En mémoire d’un Grand Honnête Homme, par François Lépervanche

Ma première rencontre avec Henry Coston date de quelque 35 ans, soit quelques temps après que j’aie lu pour la première fois « Lectures françaises » qui paraissait à l’époque en petit format. Je formai alors le projet de me rendre à la Librairie Française à la première occasion, c’est à dire dès qu’il me serait possible de me rendre à Paris.

L’occasion se présenta plus vite que prévu et c’est ainsi que je me trouvais dans la Librairie Française, une boutique pas très grande, rue de l’Abbé Grégoire. J’en conviens, j’étais ému de me trouver en présence d’un tel homme dont les écrits m’avaient emballé. C’était au temps du gaullisme triomphant et Henry Coston était l’un des rares opposants au « grand homme » dans la famille de la droite nationaliste. N’avait-il pas en effet incité ses lecteurs à voter « NON » en 1958 ? Ce qui lui valut de perdre un certain nombre d’abonnés. Son tort ? Avoir raison trop tôt.

Nous n’avons pas conversé longtemps car j’étais très intimidé. Je suis reparti avec quelques bons bouquins, dont celui qui reste l’un de mes préférés, le numéro spécial de Lectures françaises intitulé « Partis, journaux et hommes politiques d’hier et d’aujourd’hui », édité en 1960 et maintes fois réimprimé. C’est un ouvrage de quelque 630 pages, bourré de renseignements sur tous les partis d’avant et d’après-guerre, leur presse, leurs dirigeants, loin du conformisme de ce que l’on a pu éditer sur le sujet. Henry Coston a toujours été « politiquement incorrect » et pourfendeur des gilets rayés de la « grande presse », des politiciens véreux et du gros argent.

J’ignorais qu’un jour je ferais partie de l’équipe rédactionnelle de LF et, surtout, que j’aurais l’occasion de revoir plusieurs fois le fondateur de notre revue. Celle dont je me souviens le mieux est liée au mariage de notre ami Jean Auguy.
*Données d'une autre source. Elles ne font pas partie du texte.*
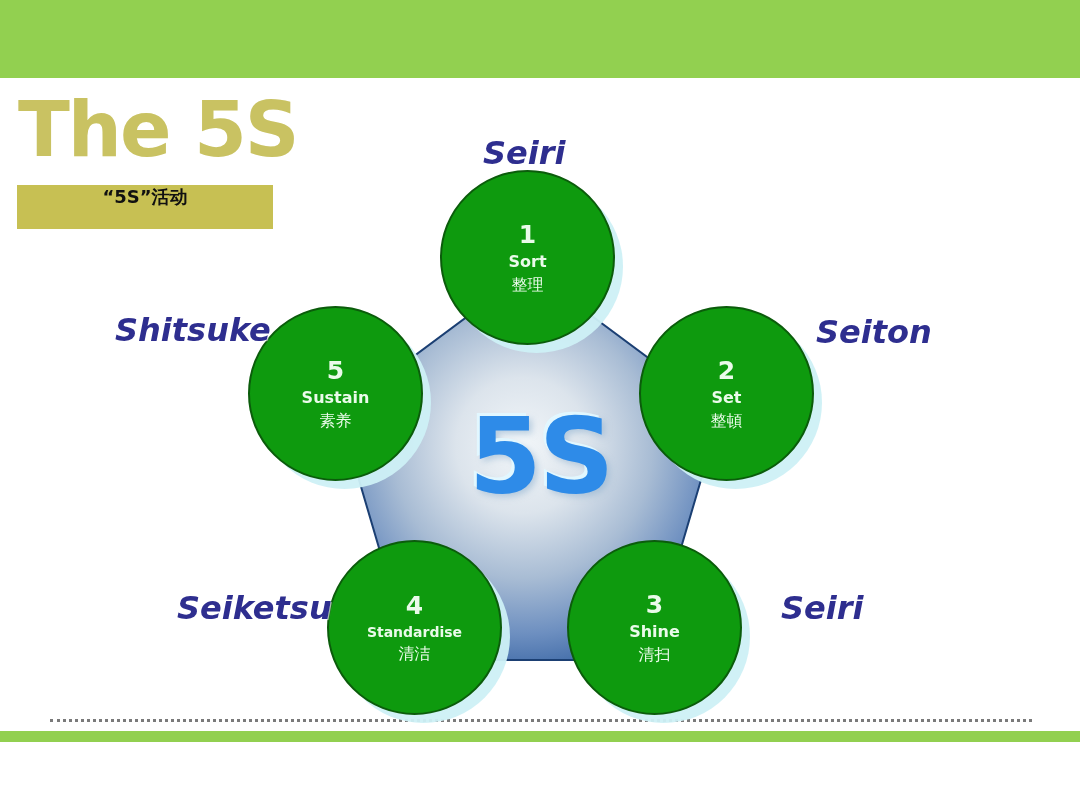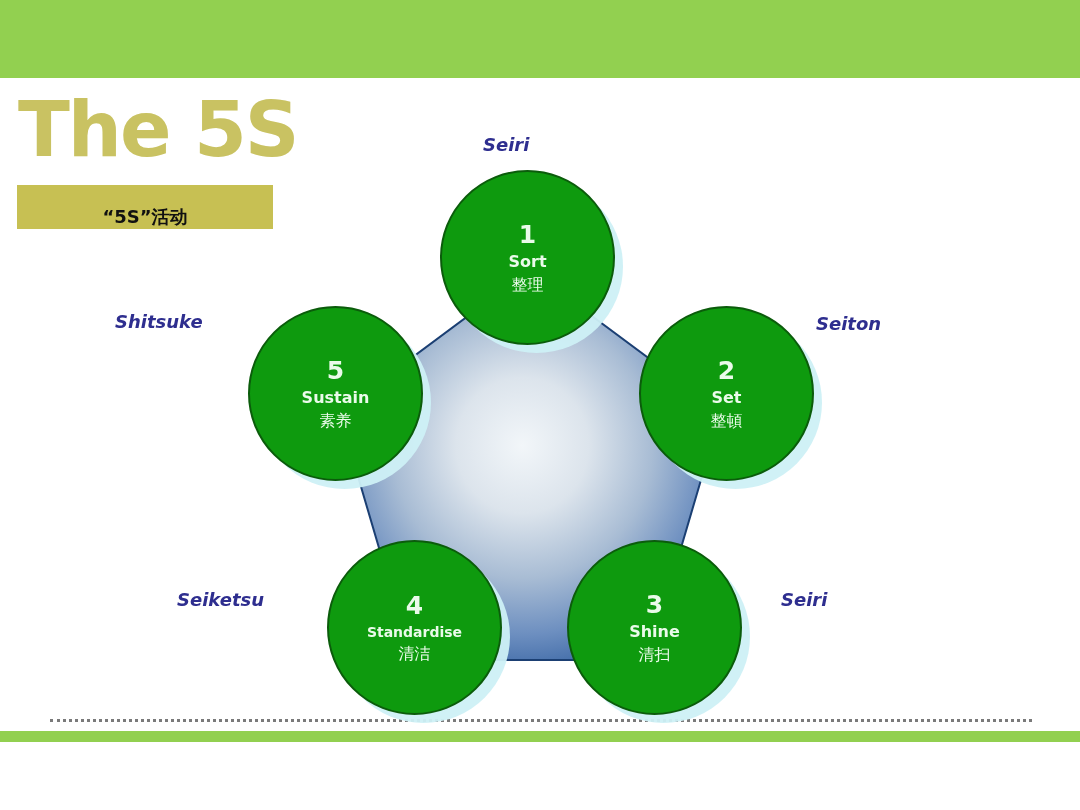"Seiri" .rlabel { font-size: 18px -> 32px }
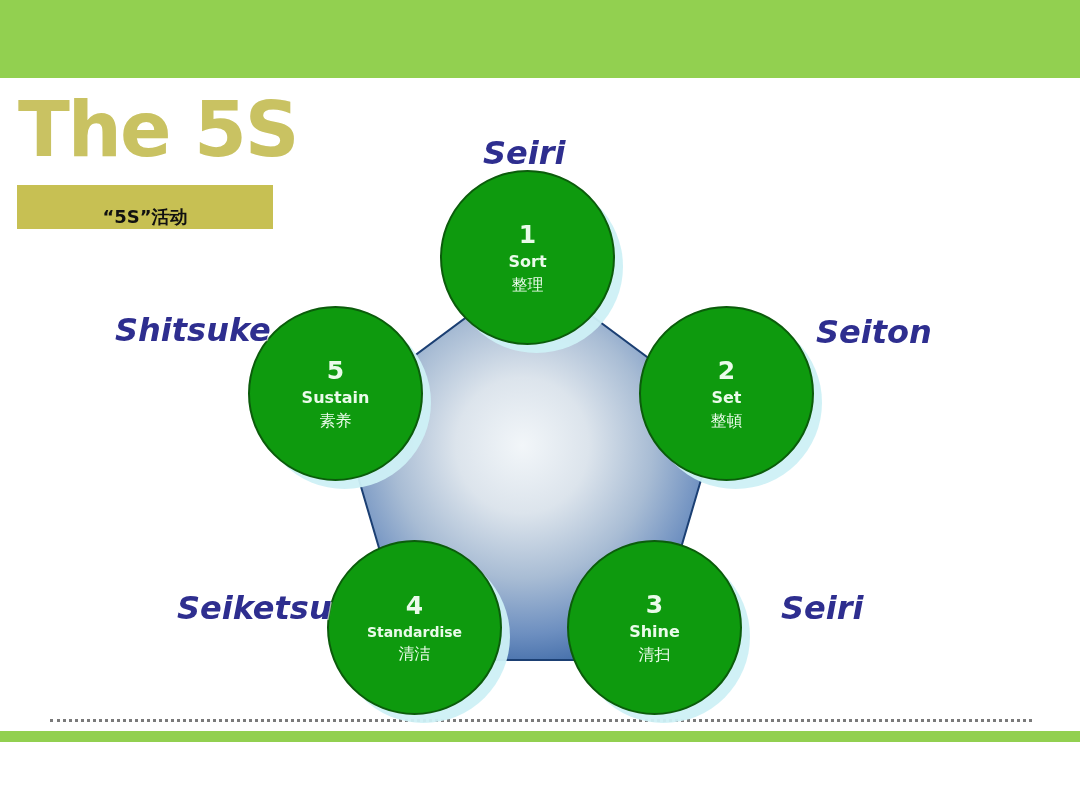"“5S”活动" .title-box { align-items: flex-end -> flex-start }
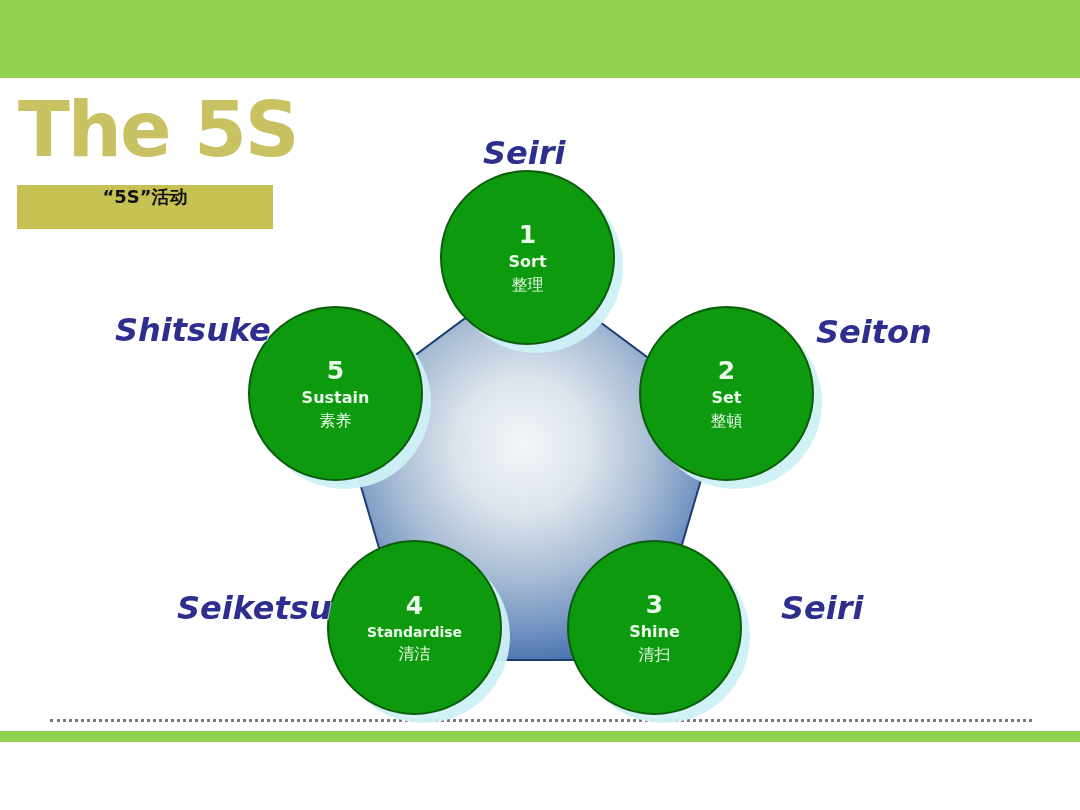"5S" div.center-label { html: none -> <div>5S</div> }
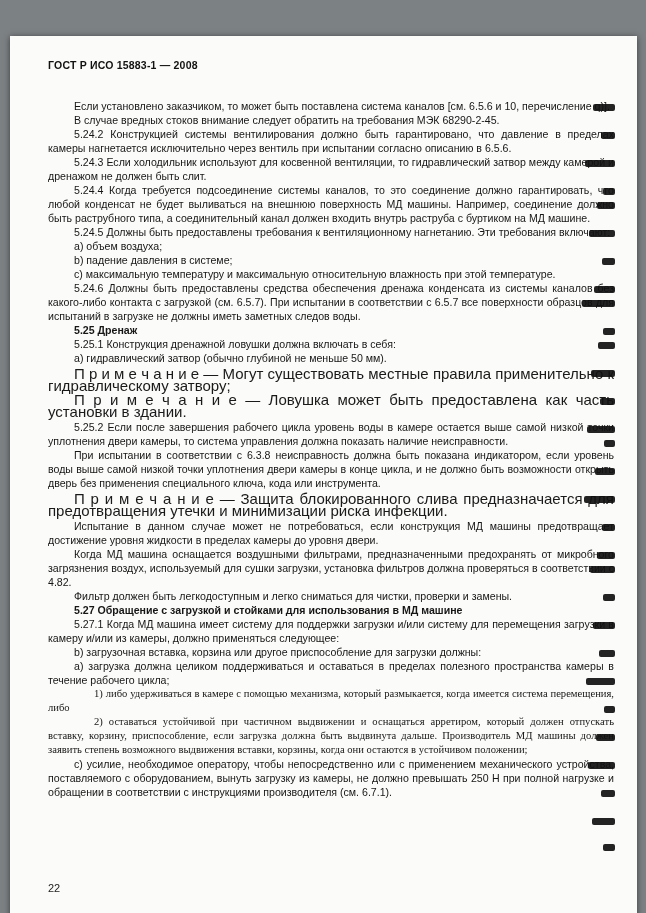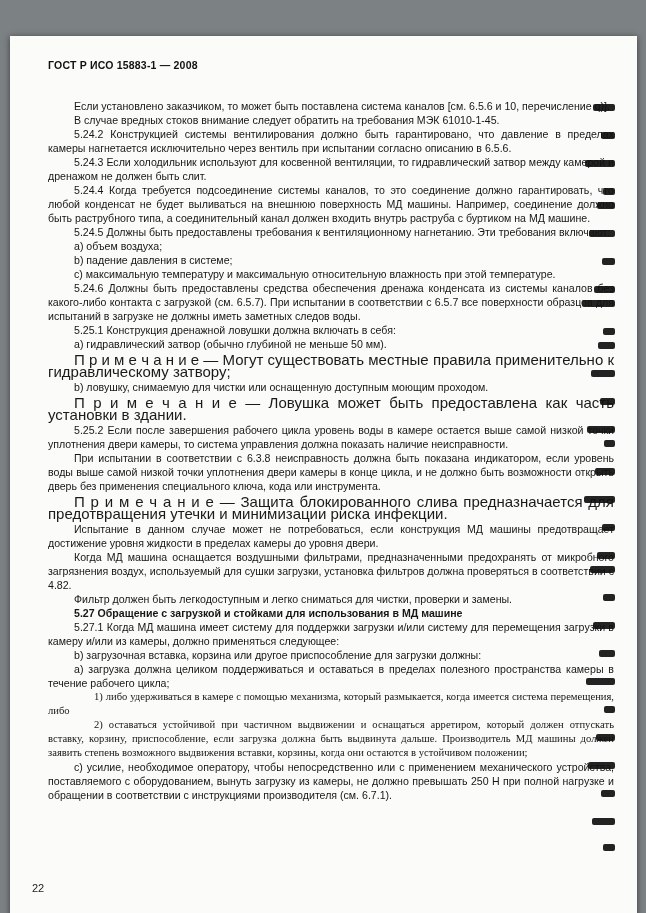"В случае вредных стоков внимание" p.para { text: 61010-1-45 -> 68290-2-45 }
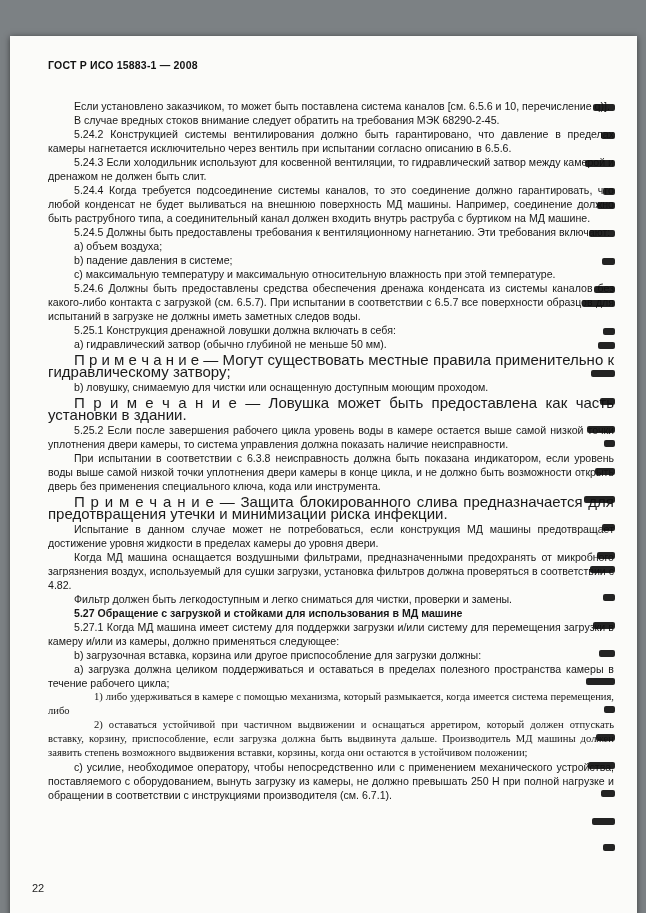"5.25 Дренаж" p.para { html: none -> <p>5.25 Дренаж</p> }
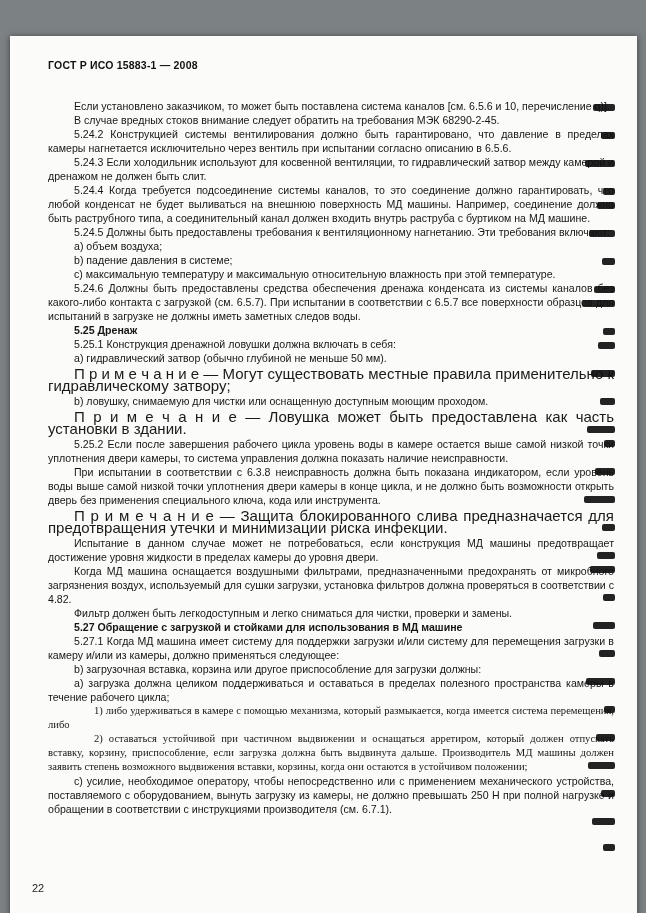"b) ловушку, снимаемую для чистки" p.para { html: <p>b) ловушку, снимаемую для чистки или оснащенную доступным моющим проходом.</p> -> none }
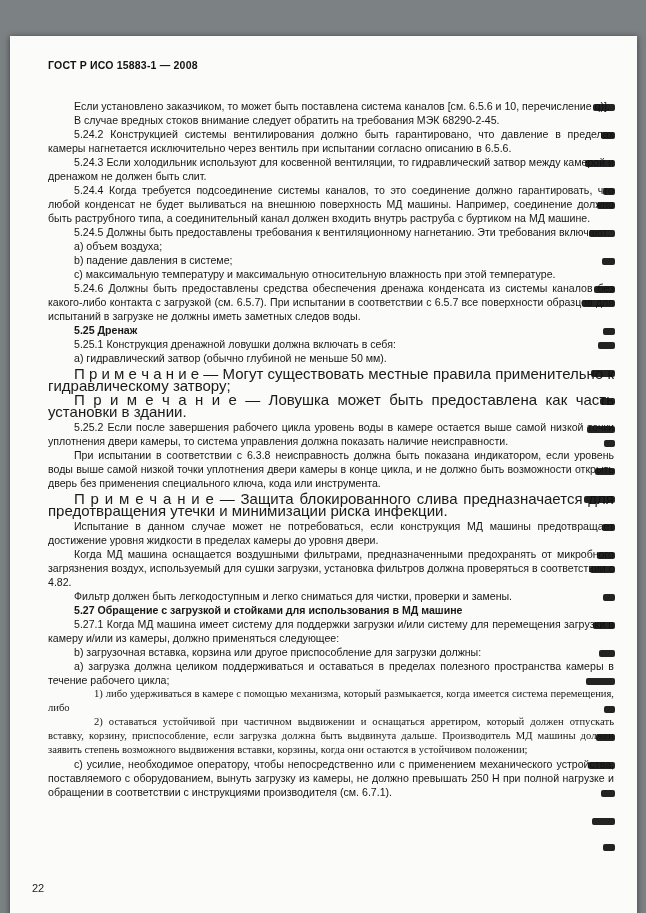"22" .pagenum { left: 22px -> 38px }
Je me trouvais avec mon épouse à la table de Henry Coston. Nous avons, ce soir-là, bien bavardé. Il m’a complimenté et conseillé sans jouer pour autant les « maîtres » bouffis d’orgueil en se voyant l’objet d’une grande admiration. Homme simple et chaleureux, il a animé avec brio notre tablée.

Il était non pas un livre, mais une bibliothèque vivante tant sa culture était grande. Les anecdotes, les histoires, les souvenirs que j’ai eu l’occasion d’entendre à chacune de nos rencontres étaient fascinants racontés par lui, car il avait une réelle qualité de conteur.

L’équipe de Chiré a été choisie par Henry Coston pour poursuivre une partie de son œuvre en lui passant le relais de Lectures françaises, il y a plus de deux décennies. L’héritage était lourd tant il paraissait difficile de remplacer le fondateur d’une revue comme LF. Il ressort des différents entretiens que j’ai eus avec lui qu’il considérait la succession comme réussie.

Avec le décès de notre fondateur c’est l’un des derniers grands témoins d’une époque troublée et fertile en événements qui disparaît. Il laisse derière lui une oeuvre considérable qui garde toute sa valeur pour les jeunes générations, car nombre de ses écrits sont toujours d’actualité. Les gouvernements passent, mais les tireurs de ficelles sont toujours là, quelle que soit l’époque.